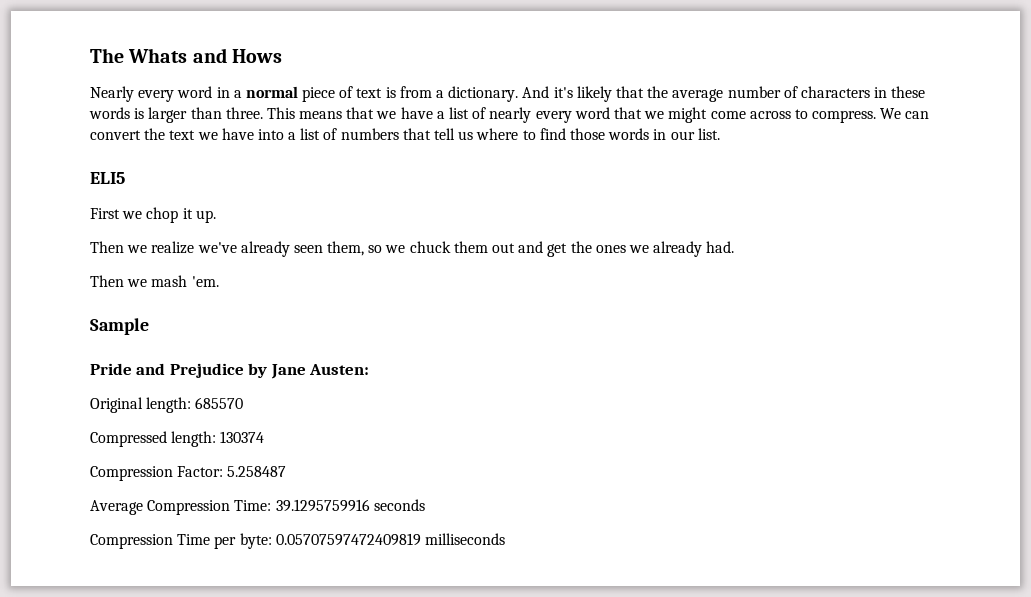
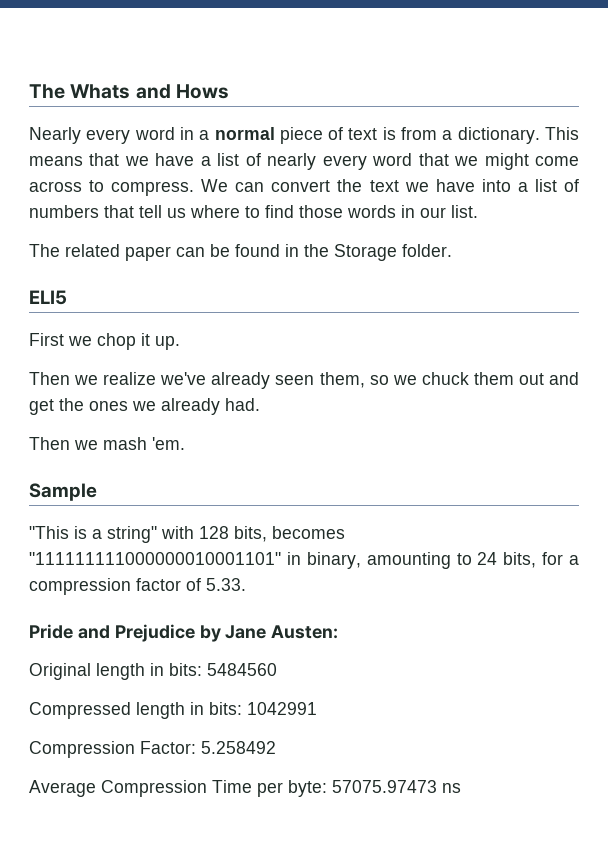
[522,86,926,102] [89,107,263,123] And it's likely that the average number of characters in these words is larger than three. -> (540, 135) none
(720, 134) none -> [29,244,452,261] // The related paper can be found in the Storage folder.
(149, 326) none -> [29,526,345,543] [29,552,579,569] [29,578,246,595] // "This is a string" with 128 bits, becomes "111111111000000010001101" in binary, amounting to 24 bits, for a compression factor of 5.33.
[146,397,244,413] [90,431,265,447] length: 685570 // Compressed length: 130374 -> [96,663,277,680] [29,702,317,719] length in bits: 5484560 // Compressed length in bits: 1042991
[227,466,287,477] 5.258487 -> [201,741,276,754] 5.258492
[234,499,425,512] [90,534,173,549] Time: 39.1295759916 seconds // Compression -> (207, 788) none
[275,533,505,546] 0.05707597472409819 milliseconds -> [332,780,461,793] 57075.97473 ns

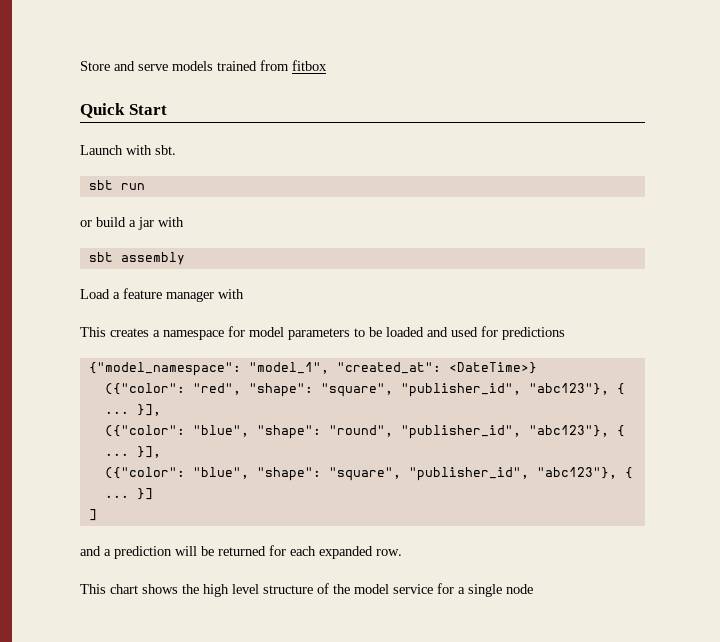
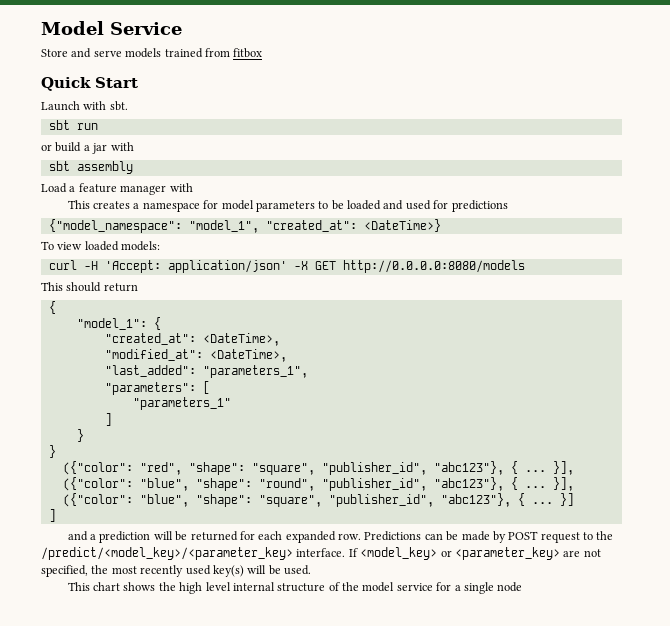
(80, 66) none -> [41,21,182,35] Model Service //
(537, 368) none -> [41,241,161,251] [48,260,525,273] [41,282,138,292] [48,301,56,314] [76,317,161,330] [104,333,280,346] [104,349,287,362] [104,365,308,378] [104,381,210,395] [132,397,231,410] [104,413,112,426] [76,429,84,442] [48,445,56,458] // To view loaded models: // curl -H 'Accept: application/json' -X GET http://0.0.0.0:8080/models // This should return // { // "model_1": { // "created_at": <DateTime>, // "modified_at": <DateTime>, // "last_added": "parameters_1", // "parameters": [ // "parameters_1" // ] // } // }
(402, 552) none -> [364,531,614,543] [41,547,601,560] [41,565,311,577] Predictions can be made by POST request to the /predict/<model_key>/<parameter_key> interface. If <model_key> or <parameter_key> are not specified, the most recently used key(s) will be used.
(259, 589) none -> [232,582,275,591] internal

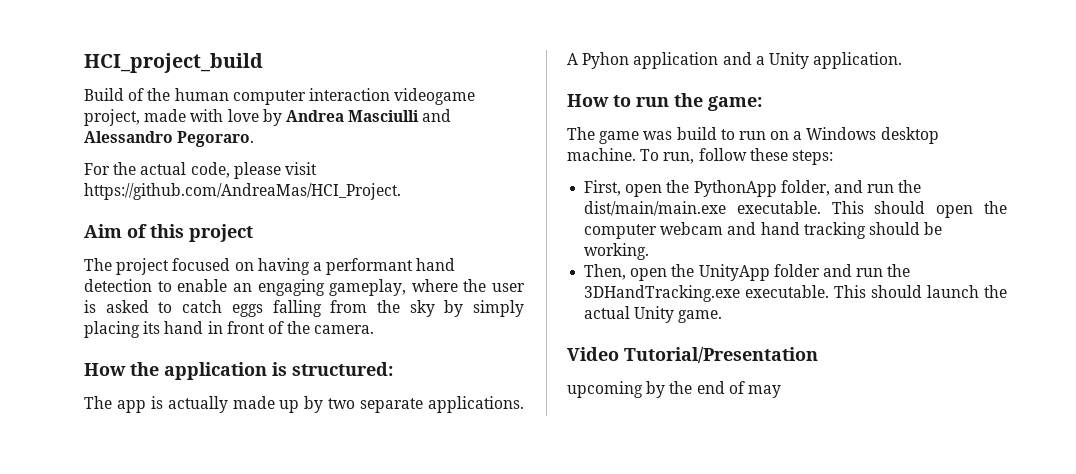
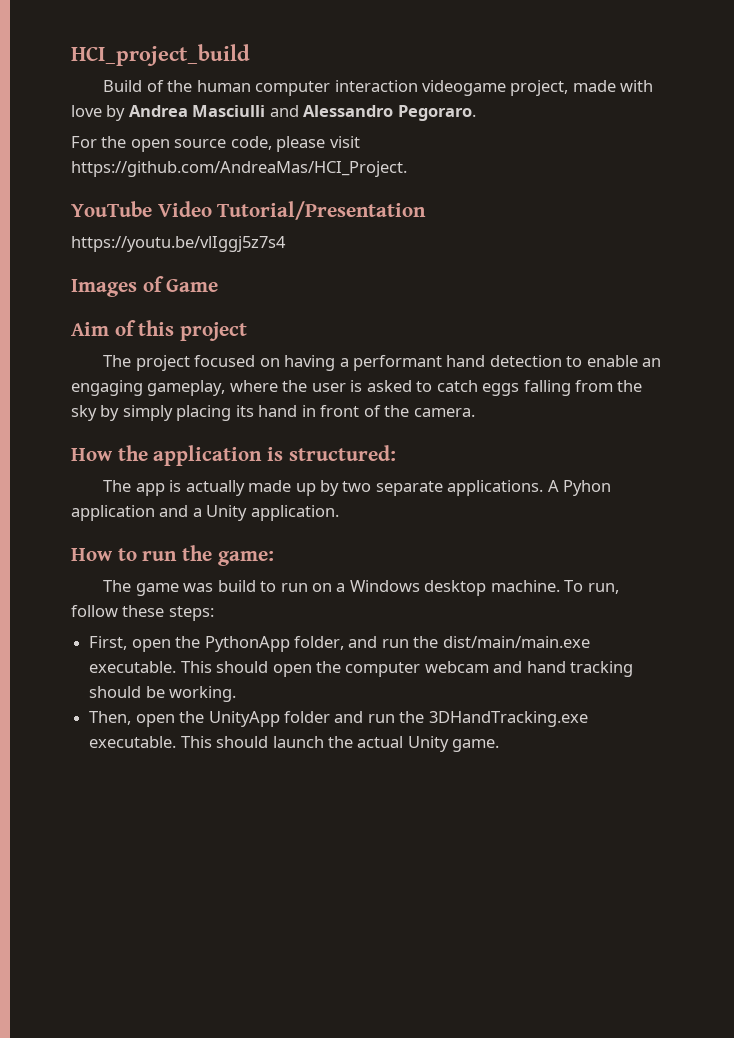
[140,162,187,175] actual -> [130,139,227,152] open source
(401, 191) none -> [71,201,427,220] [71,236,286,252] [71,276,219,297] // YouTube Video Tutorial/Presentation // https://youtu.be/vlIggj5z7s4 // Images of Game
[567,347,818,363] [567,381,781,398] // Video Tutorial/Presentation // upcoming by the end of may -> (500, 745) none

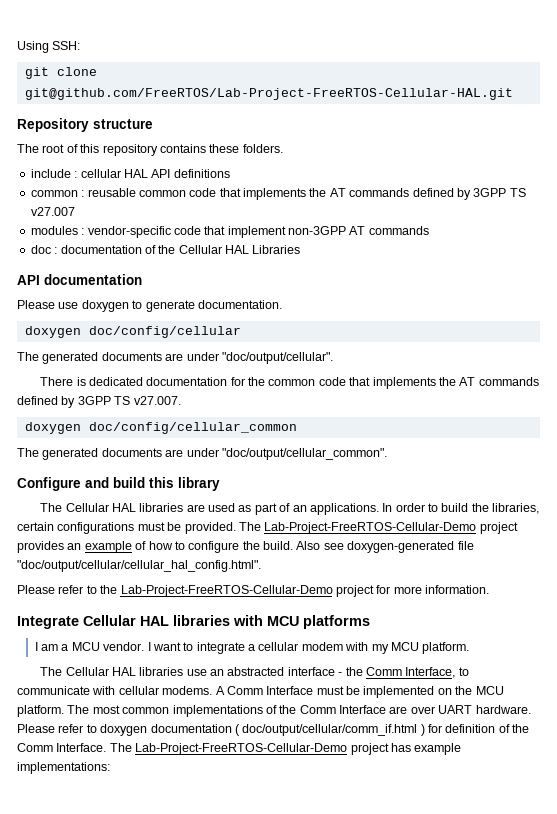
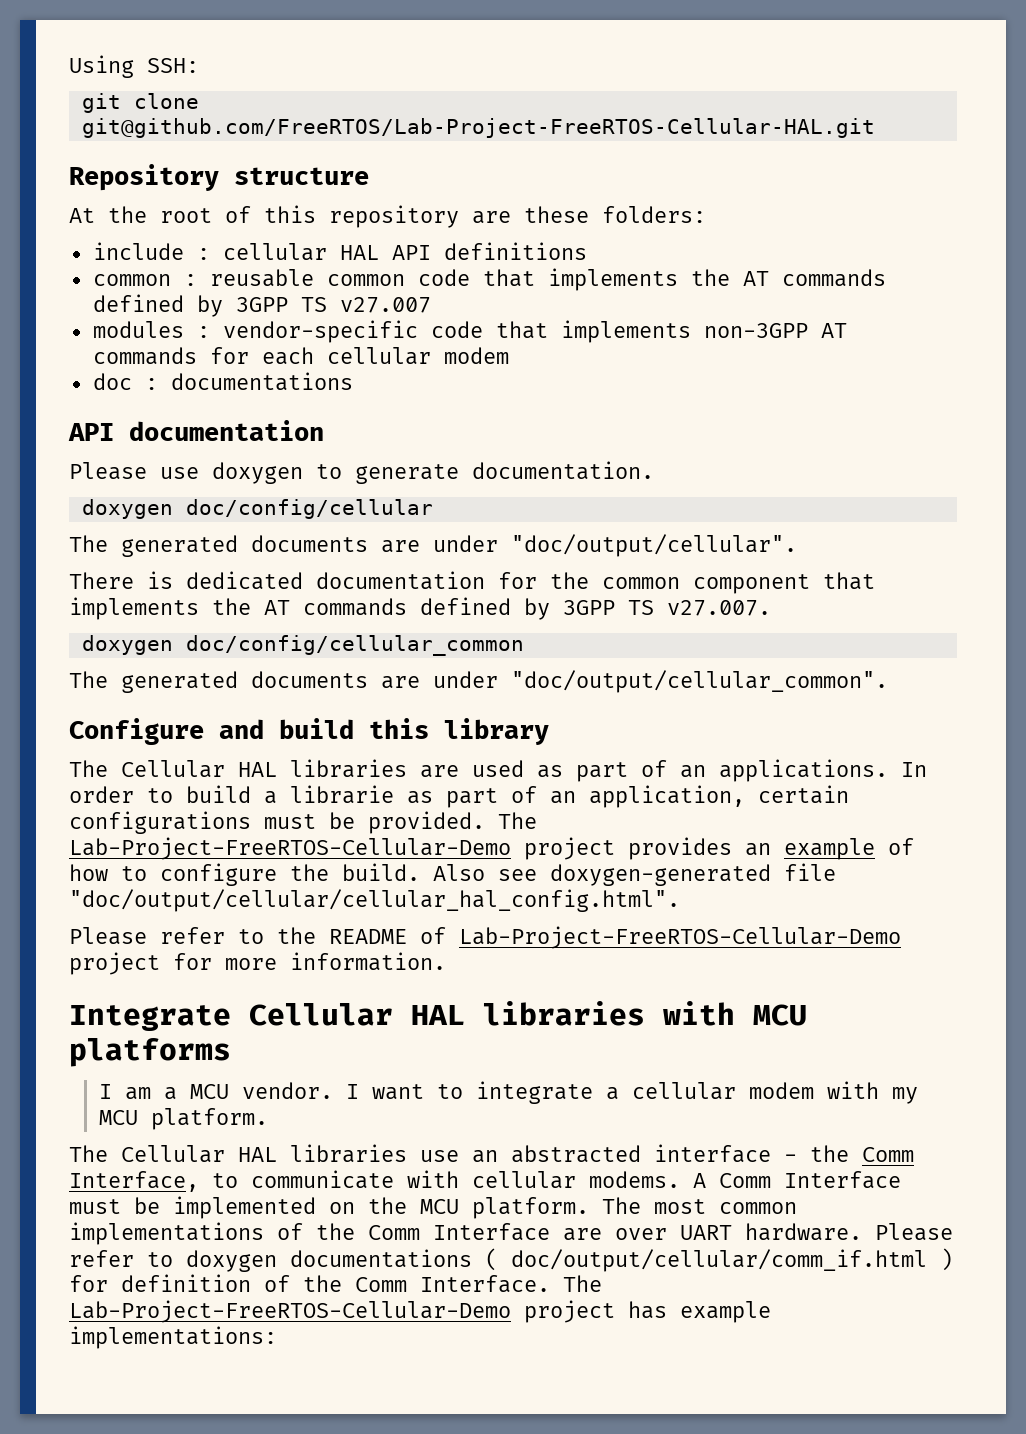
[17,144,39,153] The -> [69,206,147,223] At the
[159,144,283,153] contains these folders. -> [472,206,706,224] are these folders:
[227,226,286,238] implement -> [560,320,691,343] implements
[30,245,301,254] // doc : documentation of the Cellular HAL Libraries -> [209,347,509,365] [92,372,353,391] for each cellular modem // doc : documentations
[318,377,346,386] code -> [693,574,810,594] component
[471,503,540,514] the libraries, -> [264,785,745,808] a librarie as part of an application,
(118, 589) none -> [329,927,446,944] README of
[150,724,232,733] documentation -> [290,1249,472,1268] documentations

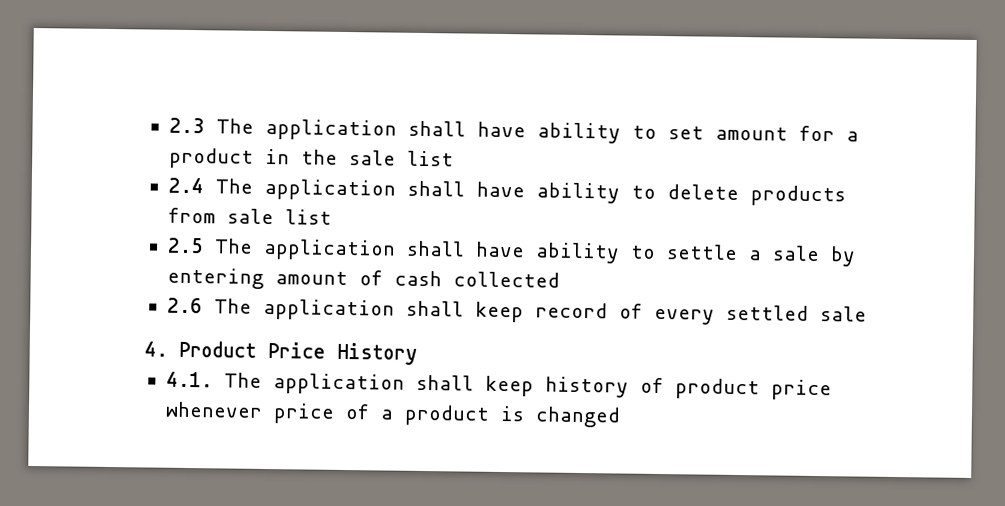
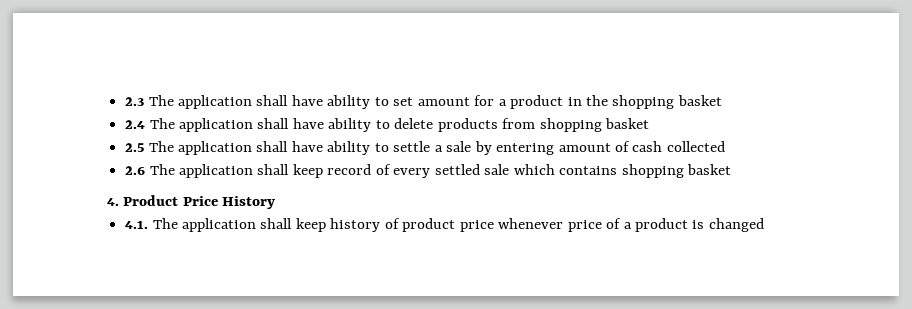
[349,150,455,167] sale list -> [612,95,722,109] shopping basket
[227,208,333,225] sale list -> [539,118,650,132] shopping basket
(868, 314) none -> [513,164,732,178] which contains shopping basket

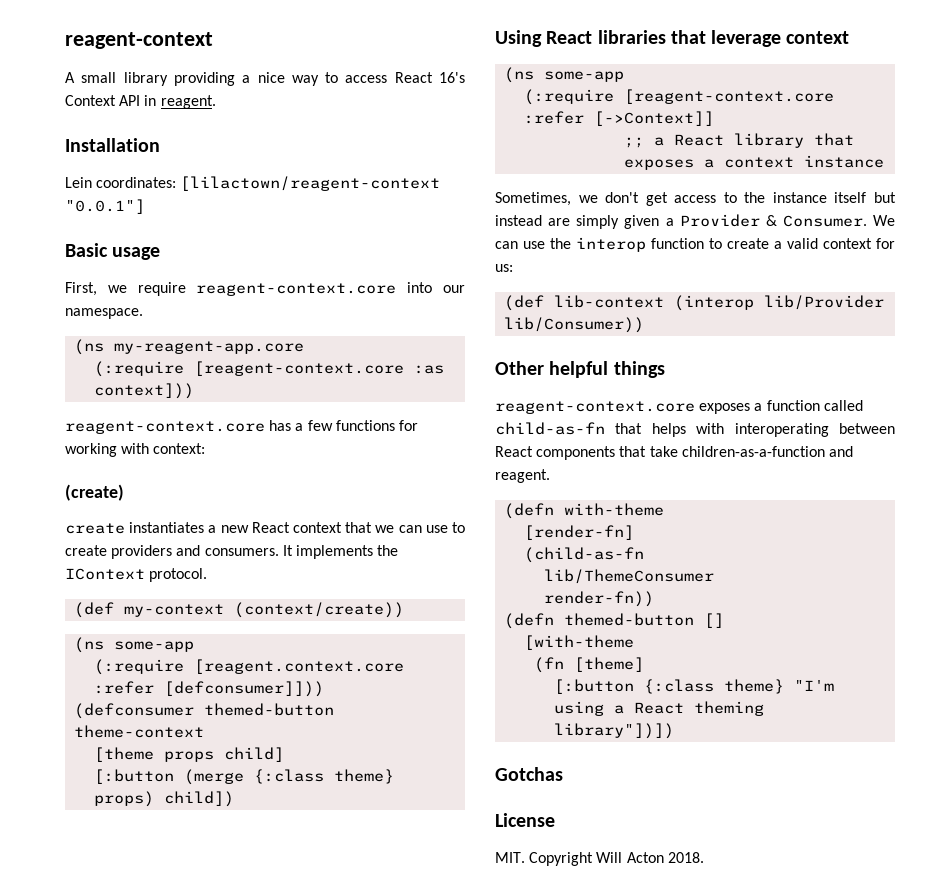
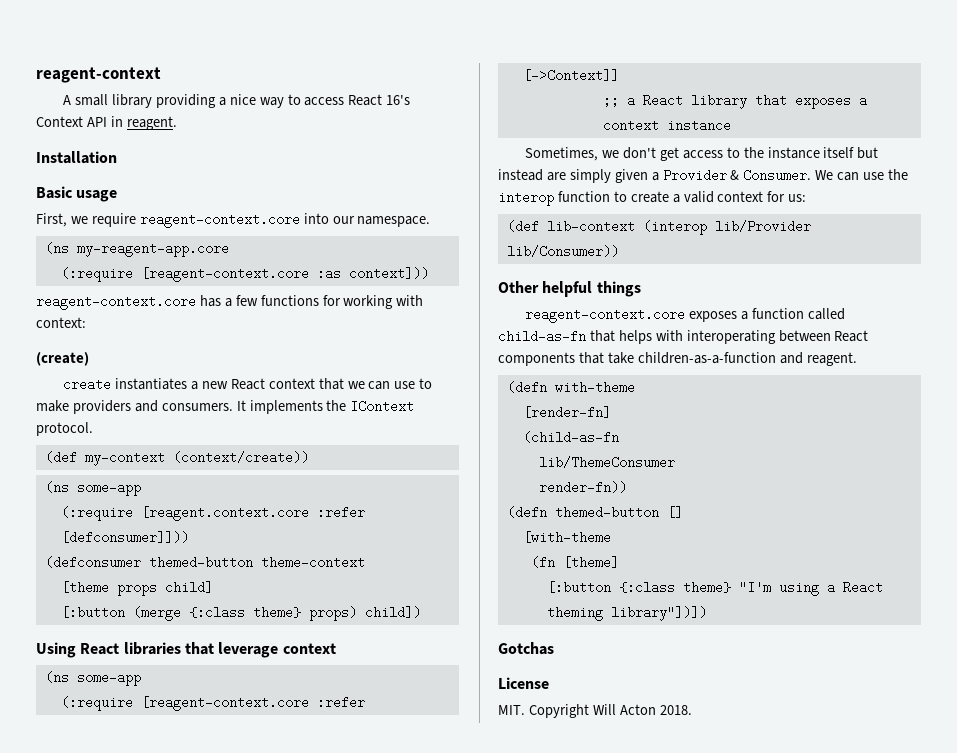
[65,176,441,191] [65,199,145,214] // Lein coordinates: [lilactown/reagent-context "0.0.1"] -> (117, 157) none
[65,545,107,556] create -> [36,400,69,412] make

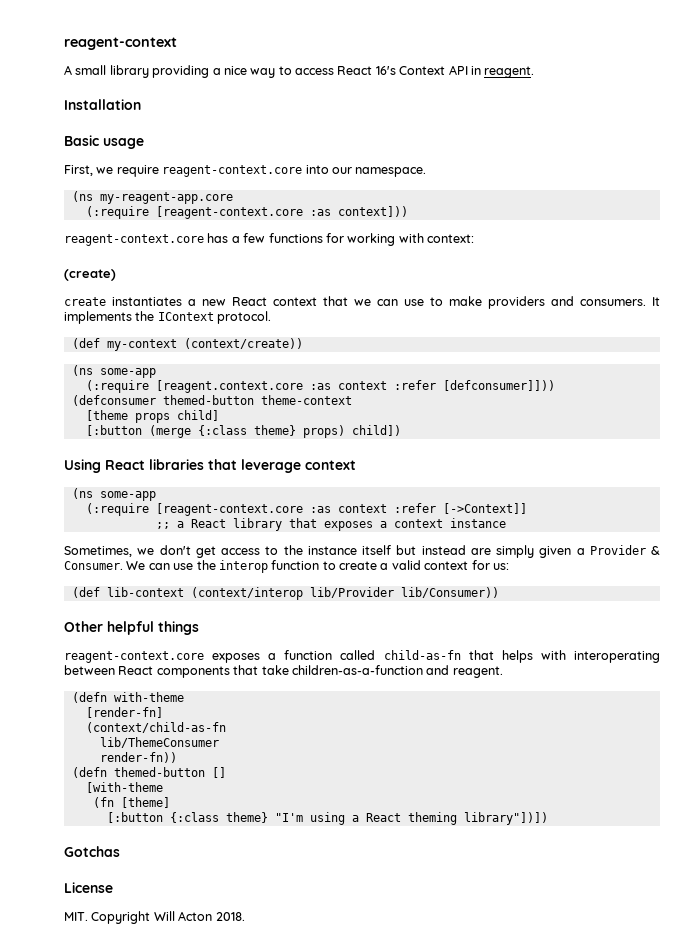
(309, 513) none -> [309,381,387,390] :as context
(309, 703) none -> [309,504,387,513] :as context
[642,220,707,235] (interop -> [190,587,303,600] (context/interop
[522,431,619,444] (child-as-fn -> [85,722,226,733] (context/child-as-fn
··········
**EXERCISE INSTRUCTIONS**
Total the lines of the data that include the word "contains", and give that total as the sole response.

**ANSWER TO THE PROBLEM**
2